I lose perspective. She loses all control. We battle. Long and loud. It lasts hours and then days and I cry into the phone and in my mom's arms and in my bed at night. Eric gives me counsel and I pay out money for practical training because really I wasn't born into this world knowing how to do this. Having a license to be a foster parent doesn't mean that we intuitively know how to parent children with trauma. I know nothing about this. It's been a year and a half and we are still floundering.
This is hard.
You think that you can just love them enough. That you can love them out of the behaviors. That if you provide just what they need then they will be ok.
It's not true.
You can love them with love that they have never experienced before in their entire lives. You can nurture them and guide them, but their past is a part of their story. And while who you start out as doesn't determine your future, it does play a part in shaping it.
A child who has been through trauma doesn't just get over it and move on.
It's more complicated than that. Their story is a part of them. Even all those parts that make you want to scream at the injustice and squirm in discomfort. It's still their story.
Today is Friday. The end of a long week with a lot of struggles. Ironically, it's the eve of my older sister's wedding day as well. I am tired, and taking a pause. Realizing that I need more training and need to do something about it. Need to figure me out in order to truly help her.
I'm reflecting too. Remembering that God loves us even when we are the most unloveable. That He adopts us as His even after we spend hours yelling at Him and blaming Him for everything wrong with our lives.

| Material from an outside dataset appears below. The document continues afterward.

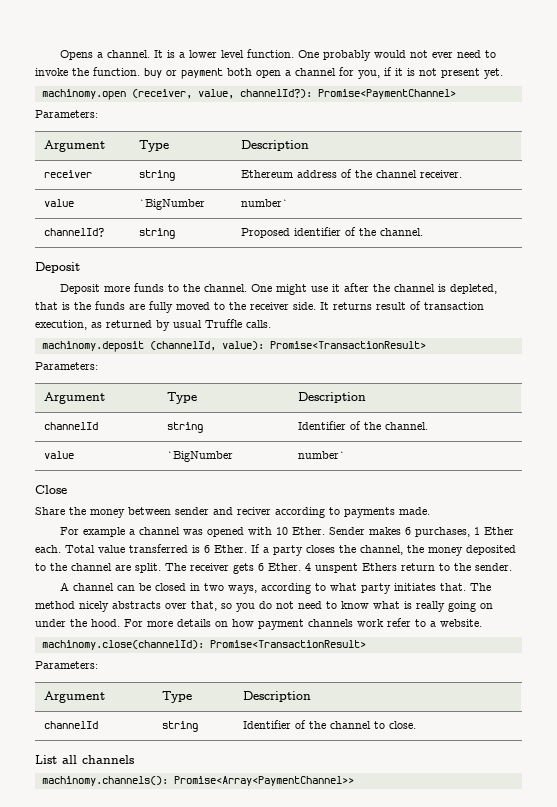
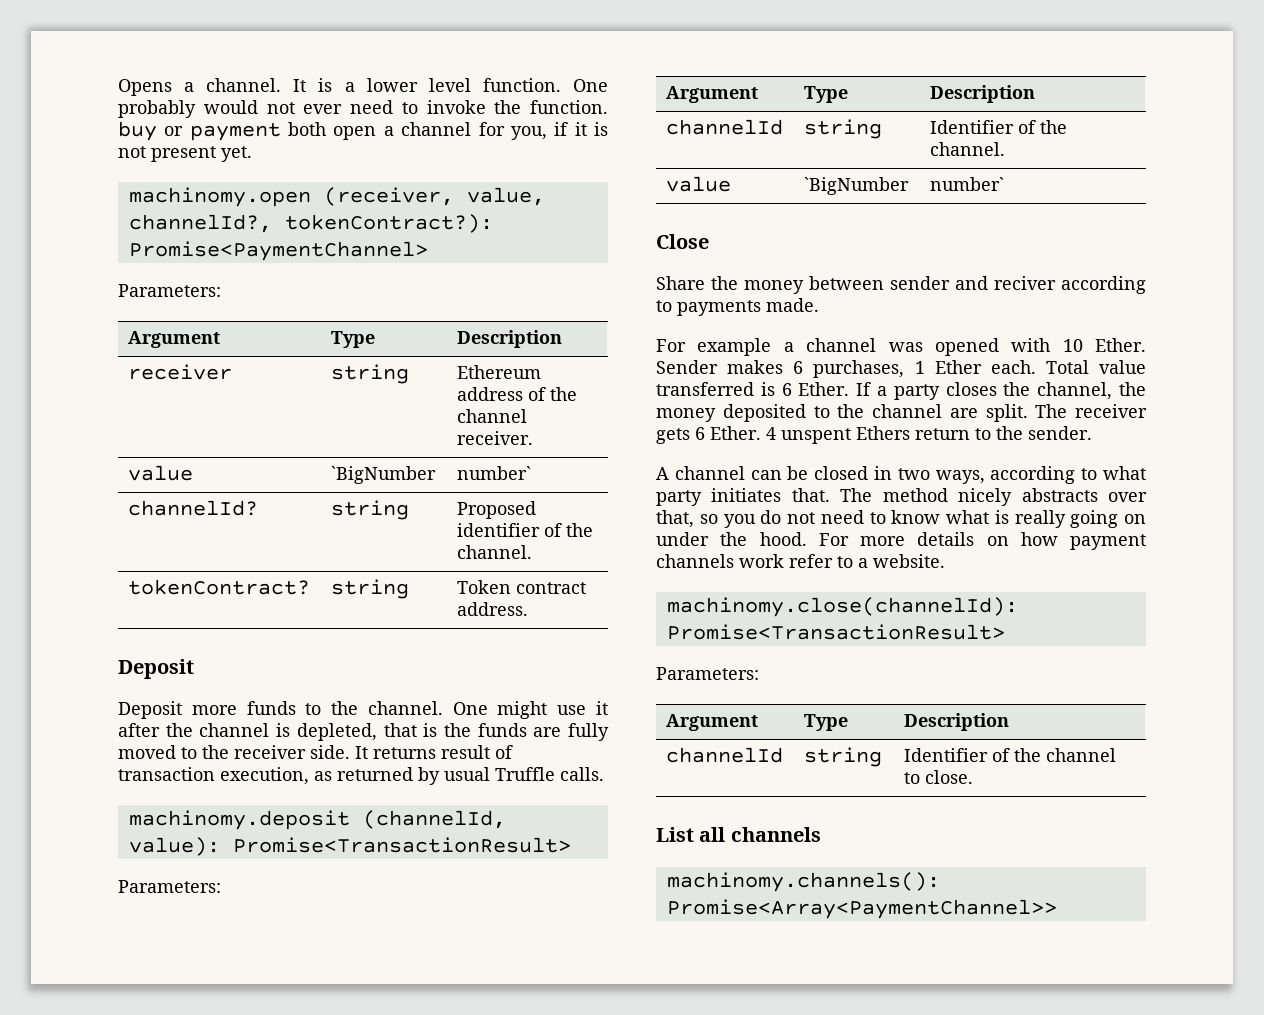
[239,89,312,98] channelId?): -> [128,214,493,233] channelId?, tokenContract?):
(423, 232) none -> [128,579,311,595] [331,579,410,599] [457,580,587,594] [457,602,529,616] // tokenContract? | string | Token contract address.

He doesn't love us because of our behavior, good or bad. He loves us because we are HIS.
I understand this more with my biological children. The children that I grew in my body and birthed into this world and nourished with my milk. I love them because they are MINE. They were made from me, a physical manifestation of love made flesh.
It feels different with my foster daughters. They were never mine. They belong to someone else. And yet they arrived on my porch that one cold night and I instantly became their new Mom. Their second mom. I have no legal rights over them. We share no genetics. And when they ask if they are living with me for always I don't have the answer, but hope that what I say turns out to be true. It is true that their case is heading in the adoption direction, but it isn't there yet. And it is also true that should their case get there, we will be adopting them. But all of that remains unknown, because the court is slow and because birth parents matter. They rightfully get every chance the court can give to get up on their feet and do what is right. And so I hope for the children. That whatever happens, it will be in the best interest of the kids. And I pray that it will be.
So I love my foster daughters. I call them my own. But it is a growing love. It isn't that instant effortless, unconditional Mama love that comes upon you the moment you birth your infant and see his face for the first time. It is slower growing. It takes time and work and a lot of energy and whole lot of prayer. It takes connecting and bonding and failing and getting back up again and again and again. It takes asking permission to hug and asking forgiveness in humility and teaching how to look someone in the eyes and use gentle words. It is a love that is learning how to be unconditional. It's learning how to forgive when she yells that I'm a stupid, ugly Mama for two hours straight. It's learning how to deeply understand when she says she doesn't want me, but wants her other mom, even with all the problems and suffering that went with it. It's a love that is learning to love her because of HER, and because she is precious. Not a love based on her behaviors.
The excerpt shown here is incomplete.